Tabi ki, sistem tartışmasından kastım, Amerikan başkanlık sistemidir. Sistem tartışması olsa olsa diğer başkanlıklarda olur. Zaten bunların önemli bir kısmı rayından çıkmış başkanlıklardır. Bir kısmı da ideal başkanlık sistemi değildir. Nasıl ki bizdeki parlamenter sistem, iki arada bir derede kalmış parlamenter sisteme doğru kaymışsa; bu başkanlıklar da öyledir. Hal böyle olunca, dengelerini kaybetmiş sistemlerde kriz, kaos, hukukun üstünlüğü, demokrasi, ayar verme tartışmaları da hiç eksik olmaz.
Oysa kuvvetler dengesini kaybetmemiş sistemlerde bu tür tartışmalara pek rastlanmaz. Bu sistemlerden biri de Amerikan başkanlık sistemidir. ABD kuruldu kurulalı 235 yıl gibi bir zaman geçmiş ve başkanlık sistemi ile yönetiliyor. Bu süreç içerisinde zamanla küçük çaplı krizler, eklemeler çıkarmalar görülmüş olsa da; sistem özelliğini kaybetmemiş. Hiçbir zaman ‘şu başkanlıktan bıktık biraz da parlamenter sisteme geçelim’ tartışması yapılmamış. Daha uzun yıllar sistemden şikayet tartışmaları da olacağını sanmıyorum.  Tartışmaların olmaması Amerikalıların saflığı ya da vurdumduymazlığından değildir elbette. Asıl sebep, yürütme, yasama ve yargı kuvvetleri arasında denge mekanizmasının bozulmadan devam etmesidir. Öyle bir denge mekanizması ki, kuvvetlerden biri öne çıkacak olursa diğer kuvvetler tarafından burnu sürtülür.

Başkanlık sisteminde özellikle yasama ile yürütme dengesi dikkat çeker. Mesela;
1-Başkan ve ekibi ile yasamayı oluşturan kongre bıçakla keser gibi birbirinden ayrılmıştır. Bizde başbakan ve bakanlar aynı zamanda milletvekilidir. Fakat başkanlık sisteminde başkan ve bakanlar kongre üyesi değildir. Yani milletvekili değillerdir. Hükümet kurulacak mı kurulmayacak mı, koalisyon olacak mı olmayacak mı derdi olmaz. Zaten halk Amerika’yı yönetmesi için ayrıca seçmiştir.
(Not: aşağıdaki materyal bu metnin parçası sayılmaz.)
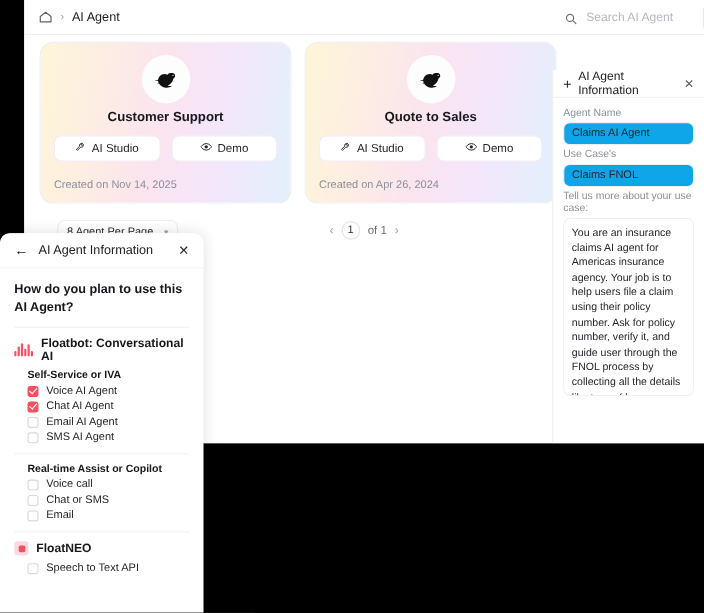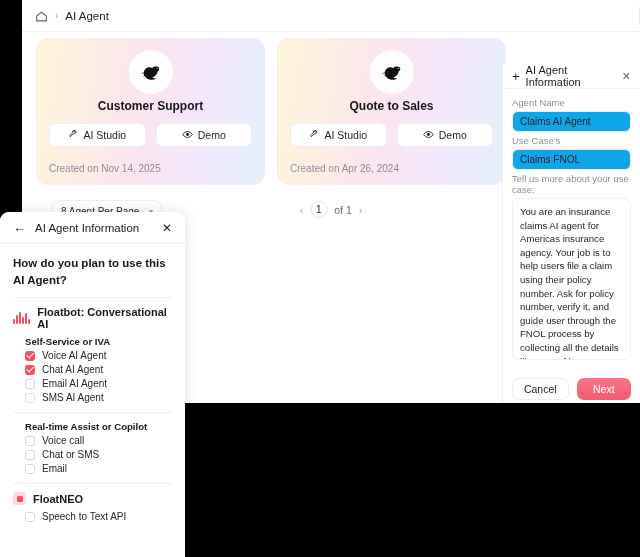--- a/index.html
+++ b/index.html
@@ -204,20 +204,29 @@
         <span class="home-icon">
           <svg viewBox="0 0 24 24" width="13" height="13" fill="none" stroke="#5f6368" stroke-width="2" stroke-linecap="round" stroke-linejoin="round">
             <path d="M3 11 L12 4 L21 11 V20 H3 Z"></path>
           </svg>
         </span>
         <span class="crumb-sep">›</span>
         <span class="crumb-text">AI Agent</span>
       </div>
 
       <div class="top-right">
+        <div class="search-box">
+          <span class="search-icon">
+            <svg viewBox="0 0 24 24" width="12" height="12" fill="none" stroke="#6b7075" stroke-width="2.2" stroke-linecap="round">
+              <circle cx="10.5" cy="10.5" r="6.5"></circle>
+                <line x1="15.5" y1="15.5" x2="21" y2="21"></line>
+            </svg>
+          </span>
+          <input class="search-input" type="text" placeholder="Search AI Agent" style="">
+        </div>
         <div class="divider-v"></div>
       </div>
     </div>
 
     <div class="content">
 
       <div class="cards">
 
         <div class="agent-card">
           <div class="card-avatar">
@@ -303,24 +312,20 @@
         <div class="sp-body">
           <div class="fld-label">Agent Name</div>
           <input class="fld-input" type="text" value="Claims AI Agent" style="">
 
           <div class="fld-label">Use Case's</div>
           <input class="fld-input" type="text" value="Claims FNOL" style="">
 
           <div class="fld-label">Tell us more about your use case:</div>
           <textarea class="fld-textarea" style="">You are an insurance claims AI agent for Americas insurance agency. Your job is to help users file a claim using their policy number. Ask for policy number, verify it, and guide user through the FNOL process by collecting all the details like type of loss, date/time, location and description. If user needs more help then offer connecting to a human agent</textarea>
         </div>
-        <div class="sp-footer">
-          <button class="btn-cancel">Cancel</button>
-          <button class="btn-next">Next</button>
-        </div>
       </div>
 
     </div>
   </div>
 
   <div class="modal">
     <div class="modal-header">
       <span class="back-arrow">←</span>
       <span class="modal-title">AI Agent Information</span>
       <span class="modal-close">✕</span>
Başkan ekibi ile gelir ekibi ile gider.
2-Bütün Amerika’nın yönetimi tek kişi başkana verilmiş, fakat, başkan da her istediğini yapamaz. Çoğu konuda kongrenin onayını almak zorundadır.
3-Kongre her istediği yasayı yapabilir. Fakat, başkan da kongrenin çıkardığı her yasayı onaylamak zorunda değildir.
4-Başkanı kongre hiçbir zaman görevden alamaz. Fakat, başkan da kongreyi dağıtamaz.
5-Başkan ve ekibi kongredeki toplantılara katılamaz, kongre üyelerini yönlendirici konuşma yapamaz, yasa teklifi bile veremez. Kongre de başkana şu şu işler yapılsın talimatı veremez. Yani kongre üyelerinin bakanlıklarda yapılan işlere müdahalesi olmaz.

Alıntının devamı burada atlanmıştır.